Supernowoczesne przejście graniczne z Rosją w Grzechotkach otwarte. Budynki za ponad 100 milionów złotych czekały na ten dzień cztery lata, bo już w 2006 roku były gotowe, tyle że Rosjanie nie spieszyli się z budową przejścia po swojej stronie. Dziś w końcu zaczęły się odprawy. Ale strażnicy graniczni i celnicy nadal nie mają zbyt wiele do roboty - od rana odprawiono dwa auta.

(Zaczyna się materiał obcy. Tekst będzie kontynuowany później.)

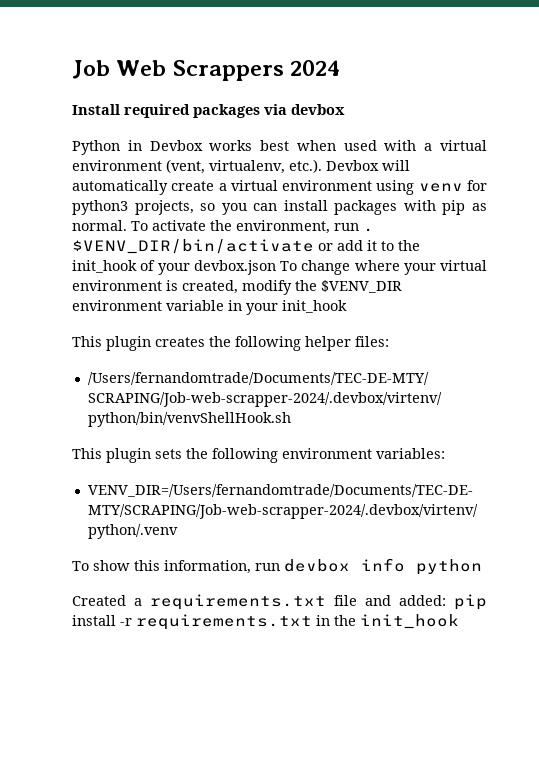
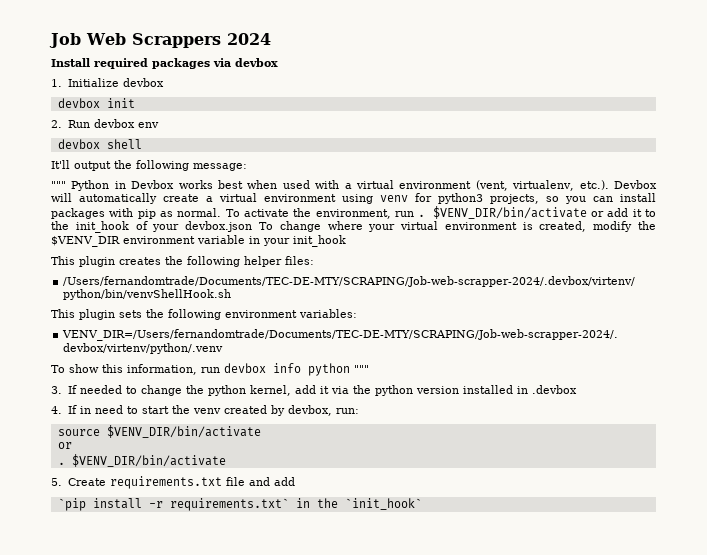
- Python in Devbox works best when used with a virtual environment (vent, virtualenv, etc.). Devbox will automatically create a virtual environment using venv for python3 projects, so you can install packages with pip as normal.
+ 1. Initialize devbox
+ devbox init
+ 2. Run devbox env
+ devbox shell
+ It'll output the following message:
+ """ Python in Devbox works best when used with a virtual environment (vent, virtualenv, etc.). Devbox will automatically create a virtual environment using venv for python3 projects, so you can install packages with pip as normal.
- To show this information, run devbox info python
- Created a requirements.txt file and added: pip install -r requirements.txt in the init_hook
+ To show this information, run devbox info python """
+ 3. If needed to change the python kernel, add it via the python version installed in .devbox
+ 4. If in need to start the venv created by devbox, run:
+ source $VENV_DIR/bin/activate
+ or
+ . $VENV_DIR/bin/activate
+ 5. Create requirements.txt file and add
+ `pip install -r requirements.txt` in the `init_hook`

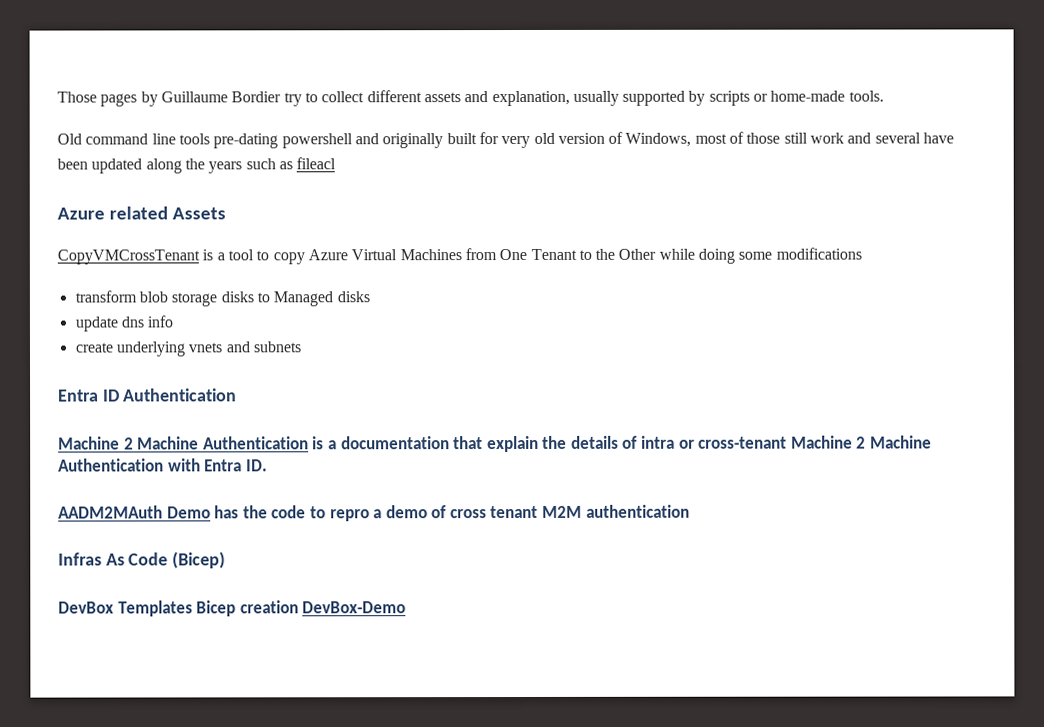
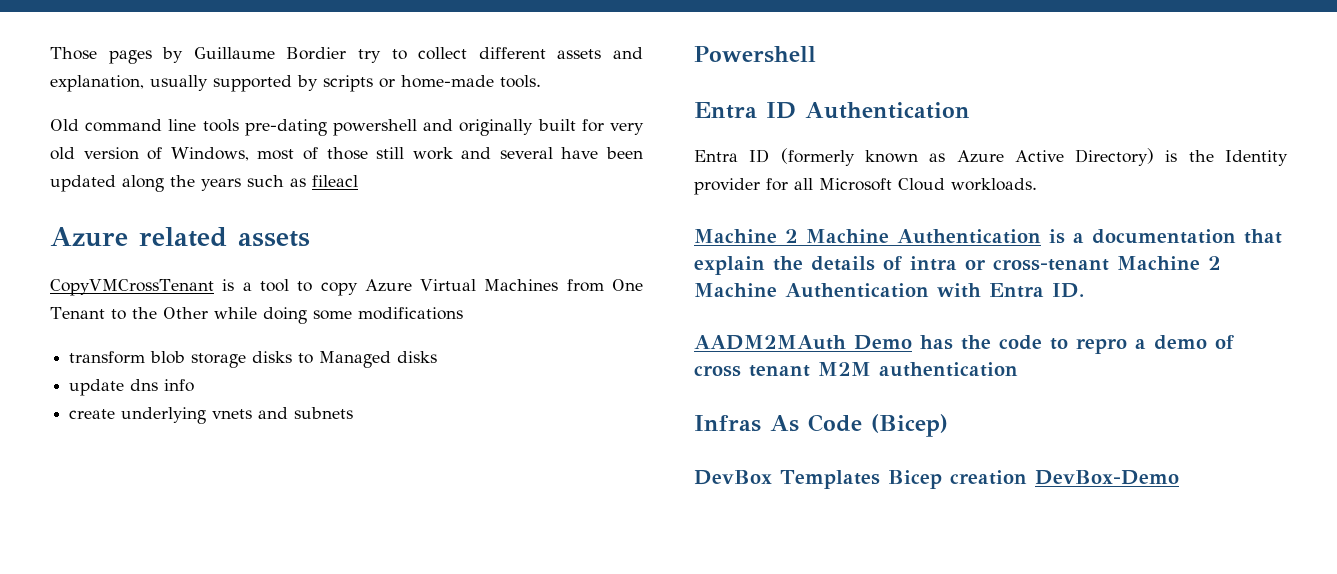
- Azure related Assets
+ Azure related assets
+ Powershell
+ Entra ID (formerly known as Azure Active Directory) is the Identity provider for all Microsoft Cloud workloads.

Jednym z odprawionych samochodów podróżowali polscy urzędnicy, którzy po chwili wrócili na Polską stronę. Szerokie pasy odpraw są puste, jeżdżą po nich tylko pługi śnieżne, ale podpułkownik Leszek Jakubowski ze straży granicznej liczy, że ruch się zwiększy. Wiem, że już dwa dni wcześniej po stronie rosyjskiej podjeżdżały tiry, kierowcy byli zainteresowani przekroczeniem granicy - mówi. Oby tylko nie odstraszył ich supernowoczesny skaner do prześwietlania samochodów w poszukiwaniu przemytu. To olbrzymie urządzenie zajmujące spory hangar na razie stoi bezczynnie.

Jadący z Polski do Rosji powinni na wszelki wypadek zabrać kanapki - w pobliżu przejścia nie ma i nie będzie żadnego baru. Najbliższy może powstać 10 km od Grzechotek.